> Task directions
The answer is a number and nothing else: the count of lines in these entries containing the word "Lijst".

### Dataset content

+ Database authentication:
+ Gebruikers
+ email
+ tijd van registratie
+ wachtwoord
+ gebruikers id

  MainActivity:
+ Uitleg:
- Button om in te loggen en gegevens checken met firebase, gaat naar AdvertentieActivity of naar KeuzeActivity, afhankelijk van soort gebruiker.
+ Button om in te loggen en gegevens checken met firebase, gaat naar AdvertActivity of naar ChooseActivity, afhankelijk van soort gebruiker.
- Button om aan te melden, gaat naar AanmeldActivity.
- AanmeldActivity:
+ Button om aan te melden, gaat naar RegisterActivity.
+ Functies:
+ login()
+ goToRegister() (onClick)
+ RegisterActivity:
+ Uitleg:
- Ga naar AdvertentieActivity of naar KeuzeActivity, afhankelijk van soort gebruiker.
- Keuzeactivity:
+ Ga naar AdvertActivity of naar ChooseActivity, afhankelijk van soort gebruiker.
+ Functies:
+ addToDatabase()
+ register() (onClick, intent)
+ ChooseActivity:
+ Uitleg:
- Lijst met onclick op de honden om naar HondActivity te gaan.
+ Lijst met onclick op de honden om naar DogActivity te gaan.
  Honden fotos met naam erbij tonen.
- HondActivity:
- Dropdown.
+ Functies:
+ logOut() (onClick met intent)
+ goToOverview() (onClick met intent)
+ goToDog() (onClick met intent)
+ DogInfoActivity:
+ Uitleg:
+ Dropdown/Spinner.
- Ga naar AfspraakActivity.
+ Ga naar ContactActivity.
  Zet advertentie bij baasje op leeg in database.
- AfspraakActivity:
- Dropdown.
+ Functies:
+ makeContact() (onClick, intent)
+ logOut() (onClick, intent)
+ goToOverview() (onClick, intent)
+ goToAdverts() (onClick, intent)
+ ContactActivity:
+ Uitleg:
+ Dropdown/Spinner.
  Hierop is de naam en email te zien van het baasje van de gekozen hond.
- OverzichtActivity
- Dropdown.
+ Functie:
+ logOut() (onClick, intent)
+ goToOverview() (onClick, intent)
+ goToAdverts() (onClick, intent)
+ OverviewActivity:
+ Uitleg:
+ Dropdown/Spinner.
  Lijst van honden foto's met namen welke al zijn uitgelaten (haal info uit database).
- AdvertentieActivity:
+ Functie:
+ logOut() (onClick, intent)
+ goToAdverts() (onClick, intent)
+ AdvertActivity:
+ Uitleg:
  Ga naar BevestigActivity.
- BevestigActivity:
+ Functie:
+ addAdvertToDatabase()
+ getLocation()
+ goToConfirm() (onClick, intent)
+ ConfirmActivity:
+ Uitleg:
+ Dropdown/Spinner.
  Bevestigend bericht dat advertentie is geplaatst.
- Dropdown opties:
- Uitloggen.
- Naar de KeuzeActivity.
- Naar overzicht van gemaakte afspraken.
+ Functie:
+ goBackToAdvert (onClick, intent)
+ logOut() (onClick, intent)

######

> Exercise response
3